Detected change data
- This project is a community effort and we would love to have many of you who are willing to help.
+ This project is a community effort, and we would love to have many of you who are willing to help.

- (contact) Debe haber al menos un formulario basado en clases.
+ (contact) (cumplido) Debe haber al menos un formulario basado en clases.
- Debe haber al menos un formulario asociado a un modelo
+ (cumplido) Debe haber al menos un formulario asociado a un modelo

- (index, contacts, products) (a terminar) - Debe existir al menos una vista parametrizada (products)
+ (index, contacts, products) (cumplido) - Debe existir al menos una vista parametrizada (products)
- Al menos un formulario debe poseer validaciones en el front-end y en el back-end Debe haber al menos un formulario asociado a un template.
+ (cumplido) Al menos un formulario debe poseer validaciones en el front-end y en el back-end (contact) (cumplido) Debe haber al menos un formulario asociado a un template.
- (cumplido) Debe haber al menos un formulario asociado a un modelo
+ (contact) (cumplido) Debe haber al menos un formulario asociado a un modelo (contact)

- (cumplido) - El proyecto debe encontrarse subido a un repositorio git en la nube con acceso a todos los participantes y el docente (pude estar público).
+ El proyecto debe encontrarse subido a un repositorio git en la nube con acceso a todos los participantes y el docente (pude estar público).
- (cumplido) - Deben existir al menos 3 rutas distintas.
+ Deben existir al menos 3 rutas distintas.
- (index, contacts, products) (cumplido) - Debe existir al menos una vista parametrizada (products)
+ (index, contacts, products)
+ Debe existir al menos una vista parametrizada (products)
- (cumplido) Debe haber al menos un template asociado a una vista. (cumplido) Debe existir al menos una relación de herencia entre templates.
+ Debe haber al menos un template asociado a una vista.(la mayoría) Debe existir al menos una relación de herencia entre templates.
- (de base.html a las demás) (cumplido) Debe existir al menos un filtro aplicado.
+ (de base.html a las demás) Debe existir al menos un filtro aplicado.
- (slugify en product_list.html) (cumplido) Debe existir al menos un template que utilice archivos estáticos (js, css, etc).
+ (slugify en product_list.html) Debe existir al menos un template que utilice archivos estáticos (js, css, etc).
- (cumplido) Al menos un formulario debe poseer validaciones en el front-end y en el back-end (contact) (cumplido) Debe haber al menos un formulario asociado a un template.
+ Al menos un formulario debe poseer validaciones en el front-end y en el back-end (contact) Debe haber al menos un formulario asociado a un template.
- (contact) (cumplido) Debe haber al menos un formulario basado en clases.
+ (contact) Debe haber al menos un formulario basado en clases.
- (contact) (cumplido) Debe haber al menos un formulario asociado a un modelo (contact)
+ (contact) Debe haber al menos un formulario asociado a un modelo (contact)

▶ _EXERCISE PROMPT_
From the entries, report each line that includes the word "nube".

▶ _EXERCISE ANSWER_
- (cumplido) - El proyecto debe encontrarse subido a un repositorio git en la nube con acceso a todos los participantes y el docente (pude estar público).
+ El proyecto debe encontrarse subido a un repositorio git en la nube con acceso a todos los participantes y el docente (pude estar público).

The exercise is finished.